During the training phase of the Q-network, the learning from different batches of consecutive samples is challenging due to the correlation among these samples. This leads to inefficient learning. On the other hand, since the current Q-network parameters define the upcoming training samples, this can introduce bad feedback loops. To tackle these issues, the experience buffer method is utilized where the Q-network is trained on random mini batches of transitions ($s\left(t\right),a\left(t\right),r\left(t\right),s^{\prime }$) as experienced from the replay buffer, instead of consecutive samples. Let $B_T$ be the total experiences that can be saved in the replay buffer. At each learning step, a random mini batch of B experiences is sampled uniformly from the replay buffer pool, and then the Q-network’s weights are updated by the stochastic gradient descent scheme. The deep Q-learning-based solution scheme using experience replay is summarized in Algorithm 2.

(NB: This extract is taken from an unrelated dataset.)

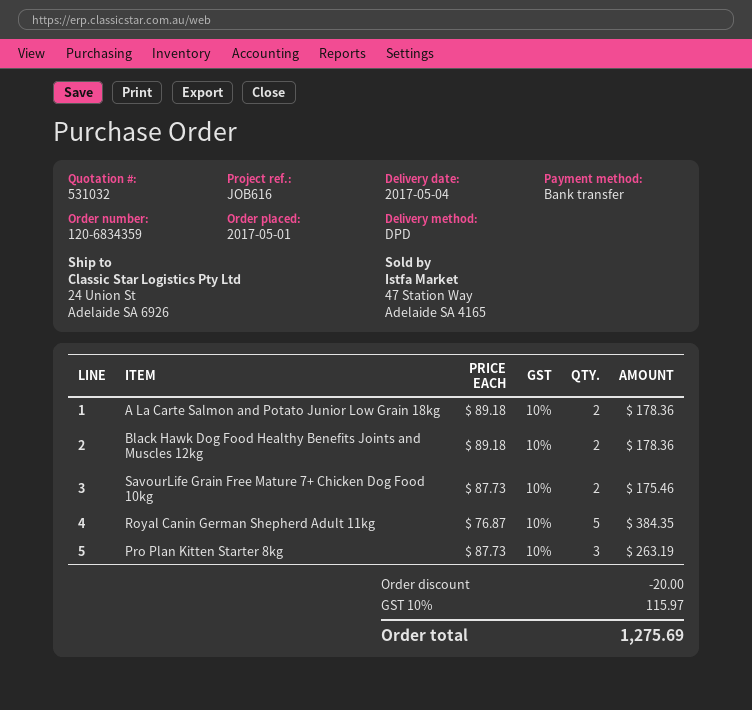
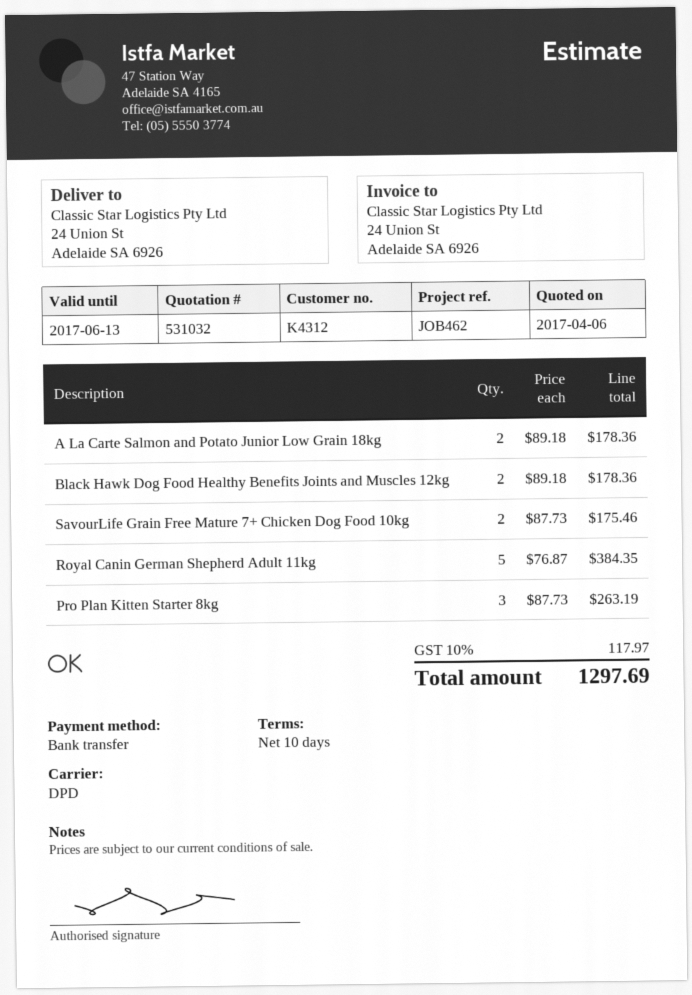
reference: JOB616 -> JOB462
discount: 20.00 -> none
tax: 10% = 115.97 -> 10% = 117.97
total: 1275.69 -> 1297.69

Algorithm 2: Deep Q-learning Based Solution Scheme using Experience Replay

Initialization: Initialize the Q-network and the target Q-network with the parameterized function $\omega$ and   the experience replay buffer $\mathcal{B}$. Parameter Setting and Updating: foreach episodedo     Initial states $s^0=\{s_1^0,\dots ,s_M^0\}$ observed by all D2D agents     for each time slot do         Actions $a\left(t\right)=\eta \left(s\right(t\left)\right)$ with the parameterized function ${\omega }^{\eta }$ is selected and executed           by all D2D agents;         Perform observation of the rewards $r\left(t\right)$ and the new state $s^{\prime }$;         if the transition number $<B_T$ then             Save the transition $\{s\left(t\right),a\left(t\right),r\left(t\right),s^{\prime }\}$ in the experience replay buffer;         else             Restore the first stored transition with $\{s\left(t\right),a\left(t\right),r\left(t\right),s^{\prime }\}$ in the experience               replay buffer;             A mini-batch of B transitions is selected from the experience replay buffer;             Update the gradient of the loss function $L\left(\omega \right)$ with respect to the parameterized               function $\omega$ using (22)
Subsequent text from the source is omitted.